BEGIN Entries shown

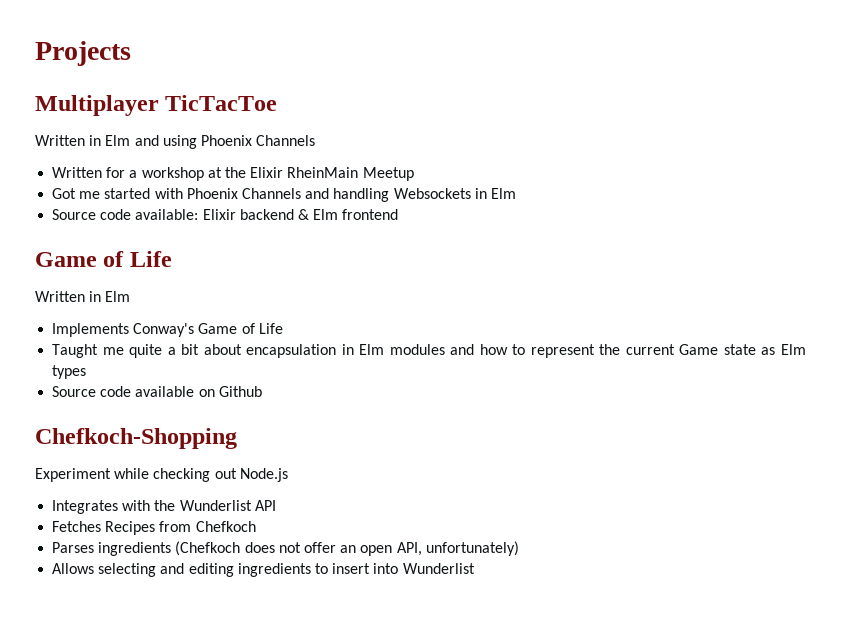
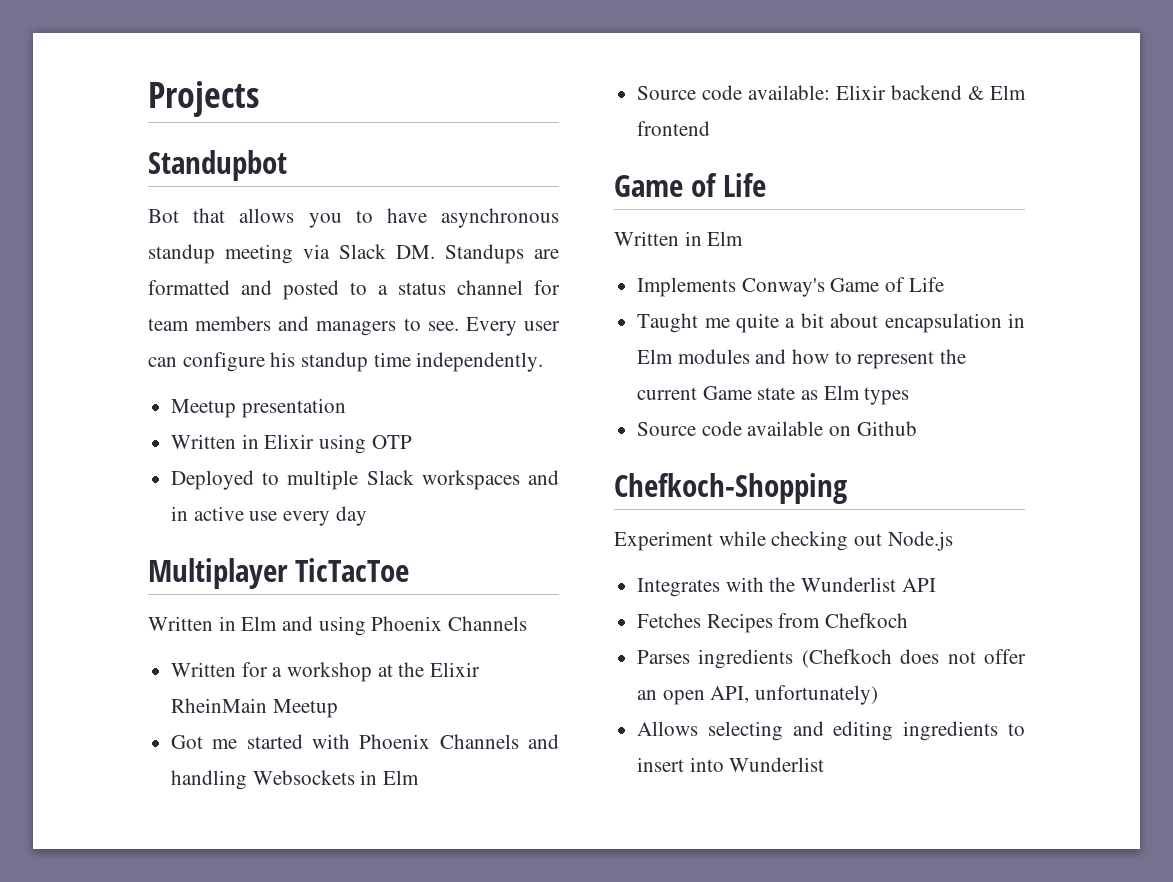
(131, 53) none -> [148,150,287,181] [148,208,559,228] [148,244,559,264] [148,280,560,300] [148,316,560,336] [148,352,544,372] [171,398,346,418] [171,434,412,454] [171,470,559,490] [171,506,367,526] // Standupbot // Bot that allows you to have asynchronous standup meeting via Slack DM. Standups are formatted and posted to a status channel for team members and managers to see. Every user can configure his standup time independently. // Meetup presentation // Written in Elixir using OTP // Deployed to multiple Slack workspaces and in active use every day

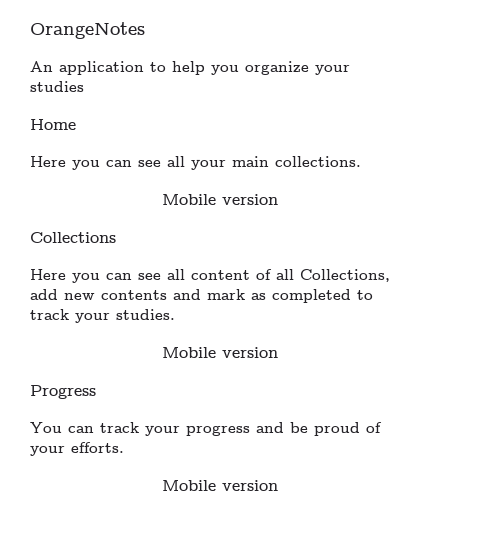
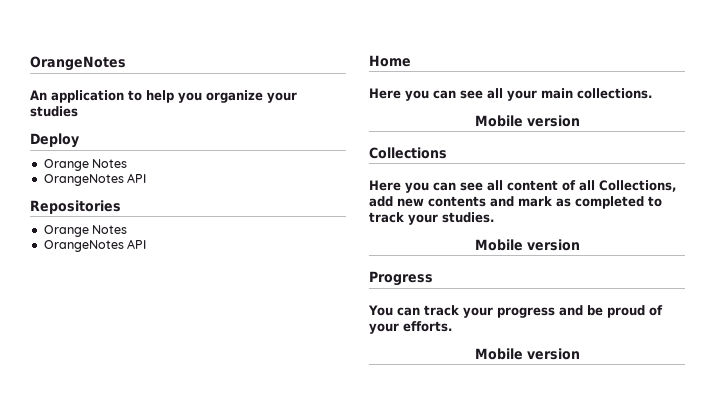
(84, 86) none -> [30,133,79,148] [43,159,128,171] [43,173,147,186] [30,200,121,214] [43,225,128,237] [43,239,147,252] // Deploy // Orange Notes // OrangeNotes API // Repositories // Orange Notes // OrangeNotes API

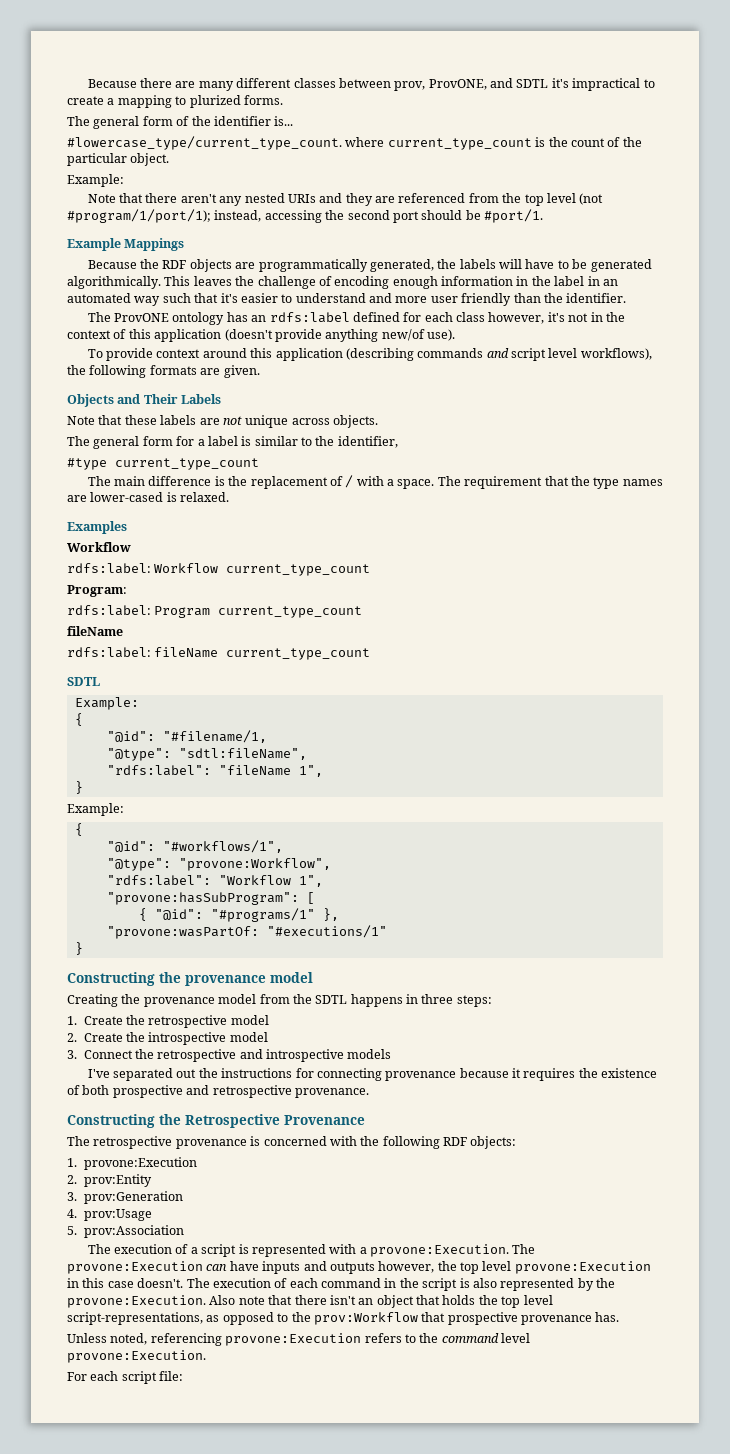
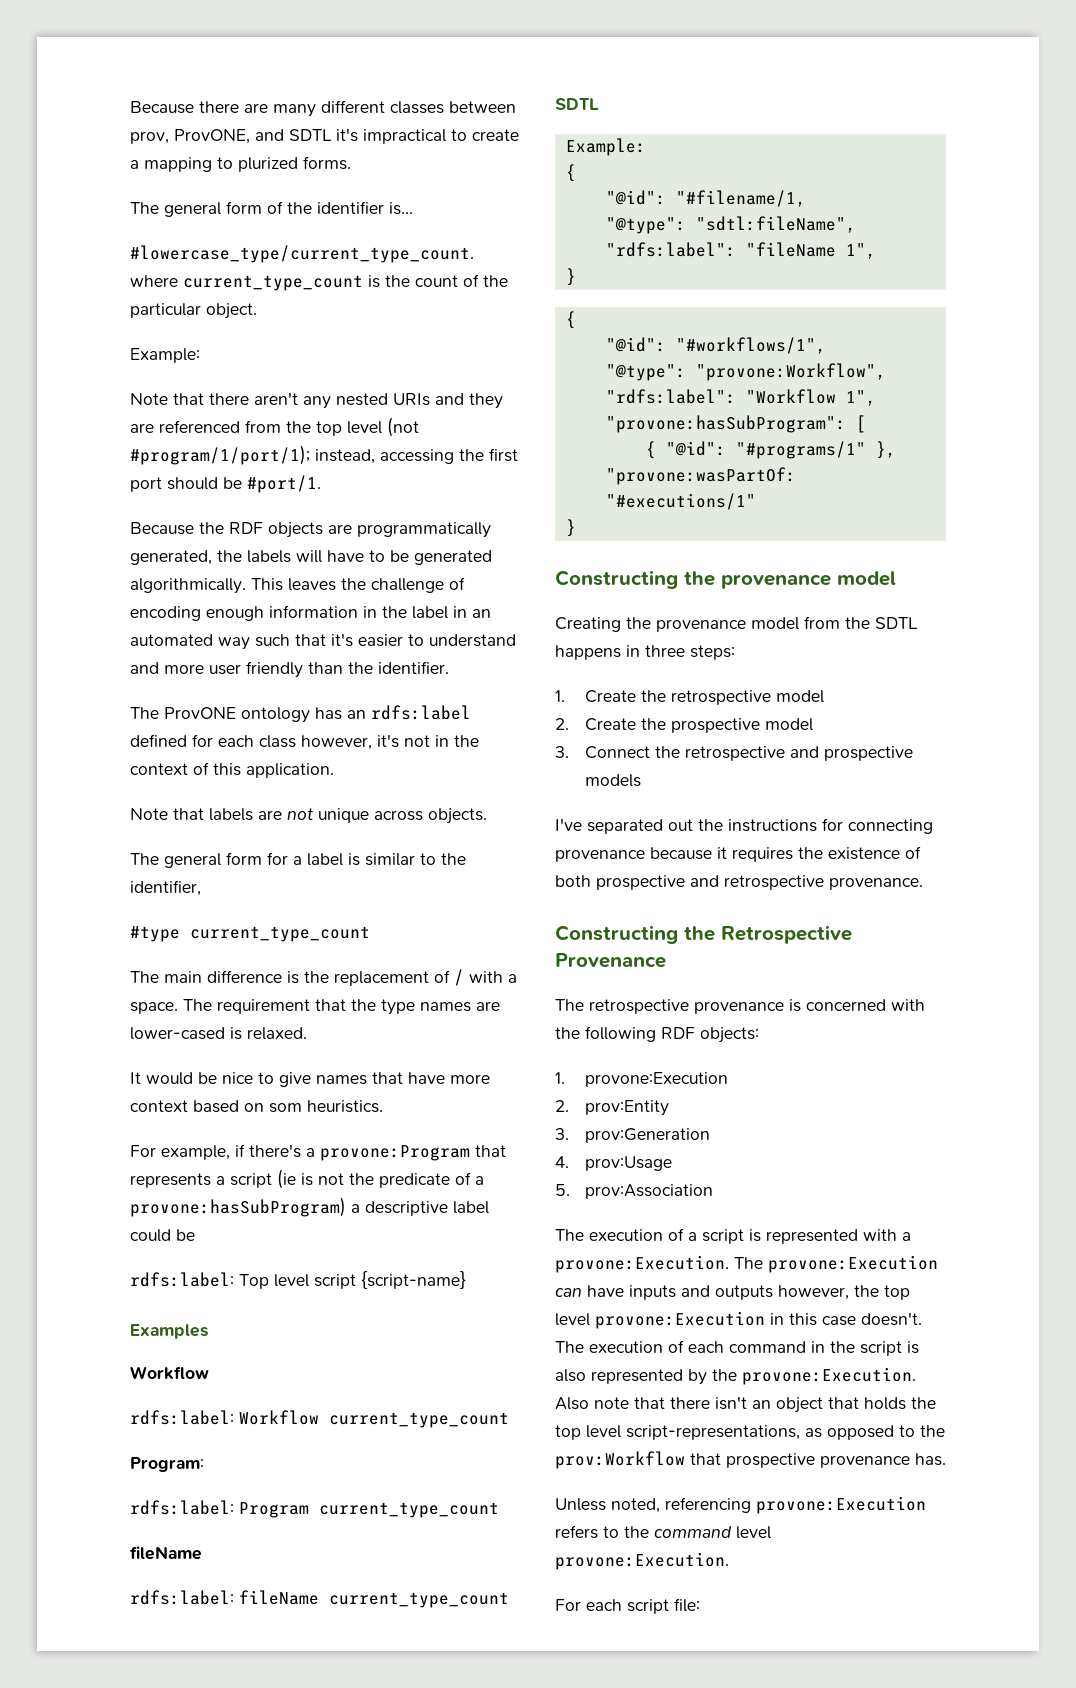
[347,210,390,220] second -> [489,448,518,462] first
[67,238,185,251] // Example Mappings -> (321, 484) none
[154,329,455,342] [87,348,652,361] [67,365,260,378] [67,394,222,407] [67,415,157,425] application (doesn't provide anything new/of use). // To provide context around this application (describing commands and script level workflows), the following formats are given. // Objects and Their Labels // Note that these -> [246,763,334,778] [130,808,204,820] application. // Note that
(230, 497) none -> [130,1072,490,1087] [130,1100,383,1113] [130,1144,506,1161] [130,1169,484,1189] [130,1197,489,1217] [130,1229,195,1242] [130,1271,466,1289] // It would be nice to give names that have more context based on som heuristics. // For example, if there's a provone:Program that represents a script (ie is not the predicate of a provone:hasSubProgram) a descriptive label could be // rdfs:label: Top level script {script-name}
[67,803,124,816] // Example: -> (576, 277) none
[148,1032,227,1045] introspective -> [670,718,760,733] prospective
[266,1049,345,1062] introspective -> [823,746,913,761] prospective

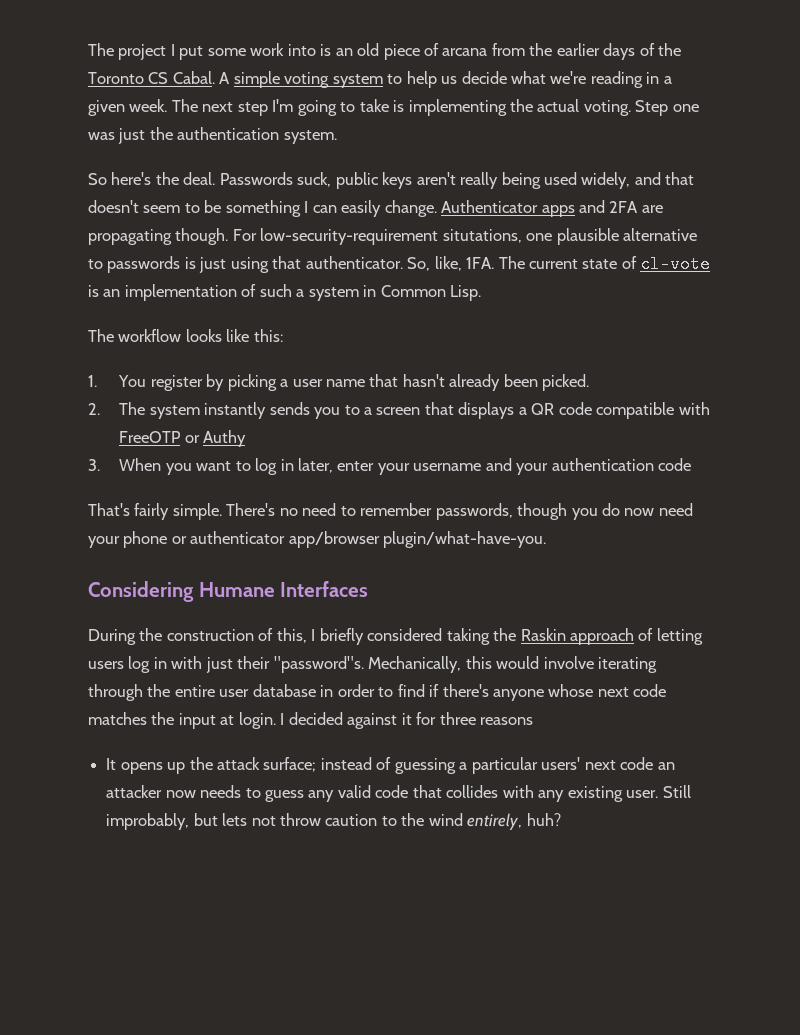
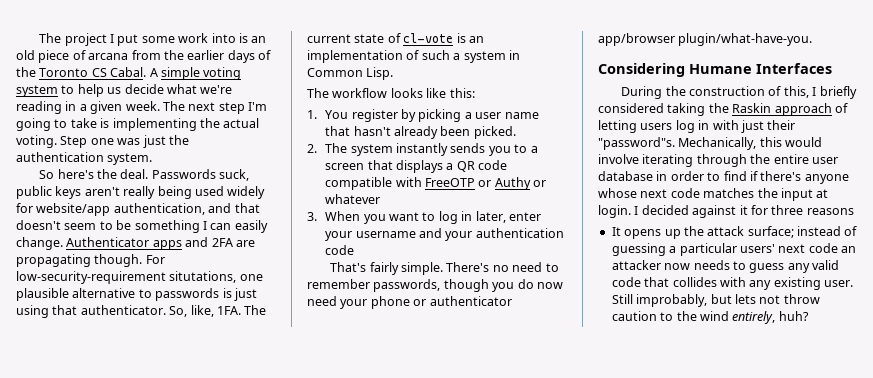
[581,172,631,189] widely, -> [227,186,266,199] [16,203,205,216] widely for website/app authentication,
(247, 438) none -> [533,180,547,187] [325,194,381,204] or whatever

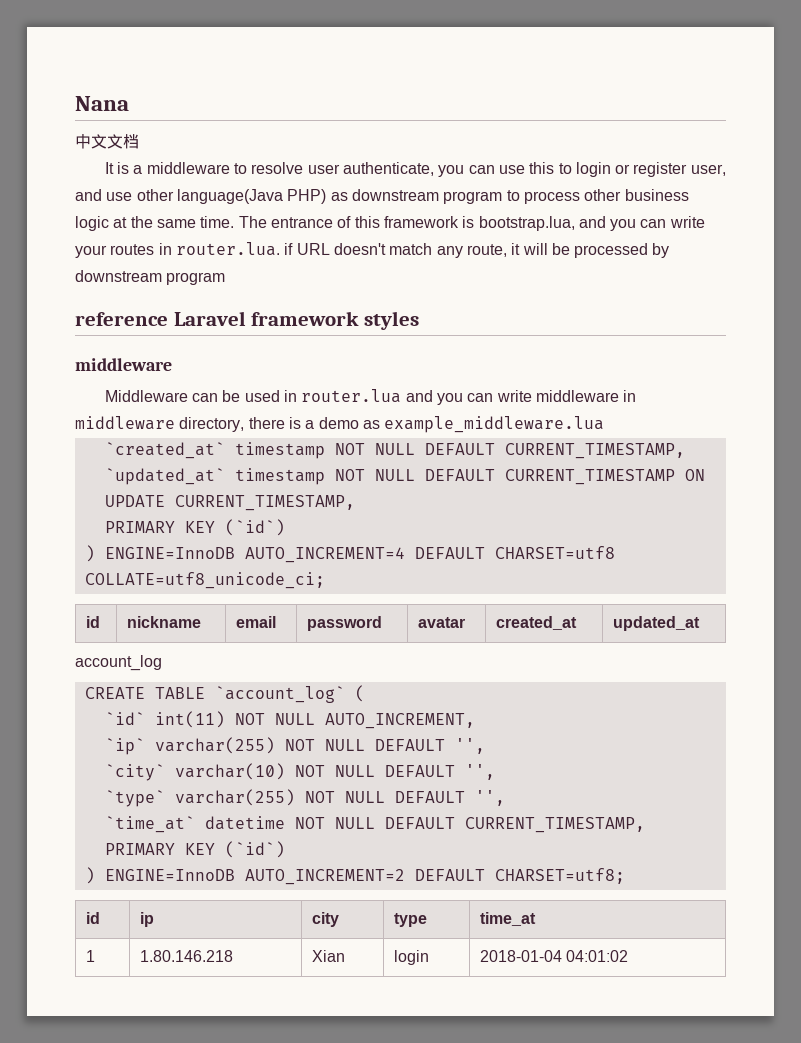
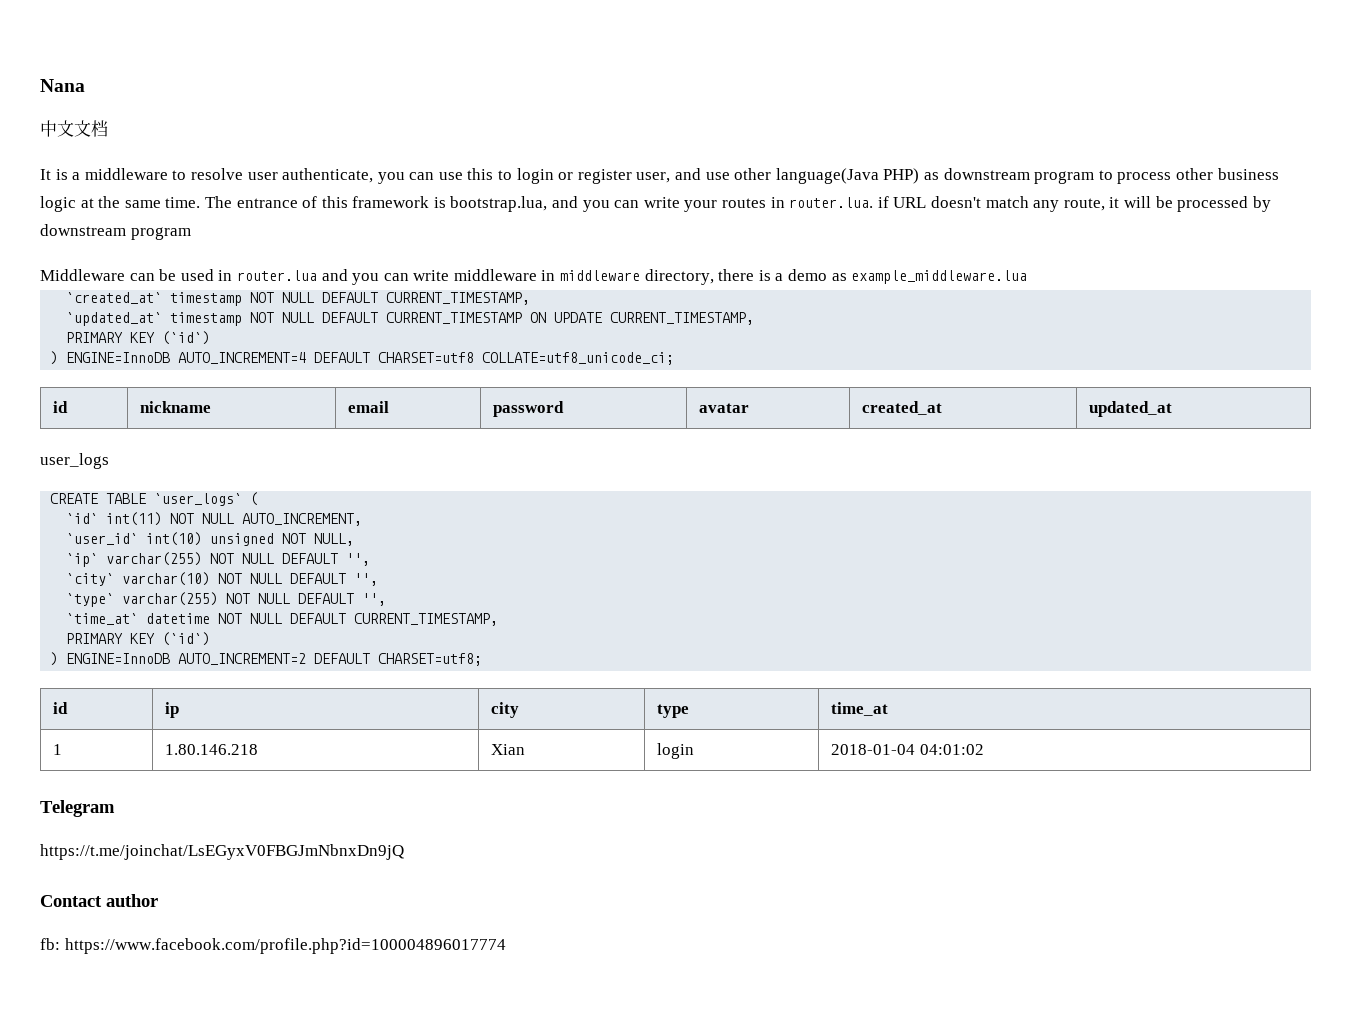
[75,311,419,330] [75,358,172,371] // reference Laravel framework styles // middleware -> (191, 233) none
[75,655,162,671] account_log -> [40,453,109,469] user_logs
[214,686,345,703] `account_log` -> [154,493,243,506] `user_logs`
(475, 721) none -> [66,532,355,546] // `user_id` int(10) unsigned NOT NULL,
(629, 956) none -> [40,800,115,817] [40,844,404,860] [40,894,158,907] [40,938,506,954] // Telegram // https://t.me/joinchat/LsEGyxV0FBGJmNbnxDn9jQ // Contact author // fb: https://www.facebook.com/profile.php?id=100004896017774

END Entries shown

> **Problem to work on**
The lines that mention the word "prospective" should be pulled from the records above.

> **Answer section**
[148,1032,227,1045] introspective -> [670,718,760,733] prospective
[266,1049,345,1062] introspective -> [823,746,913,761] prospective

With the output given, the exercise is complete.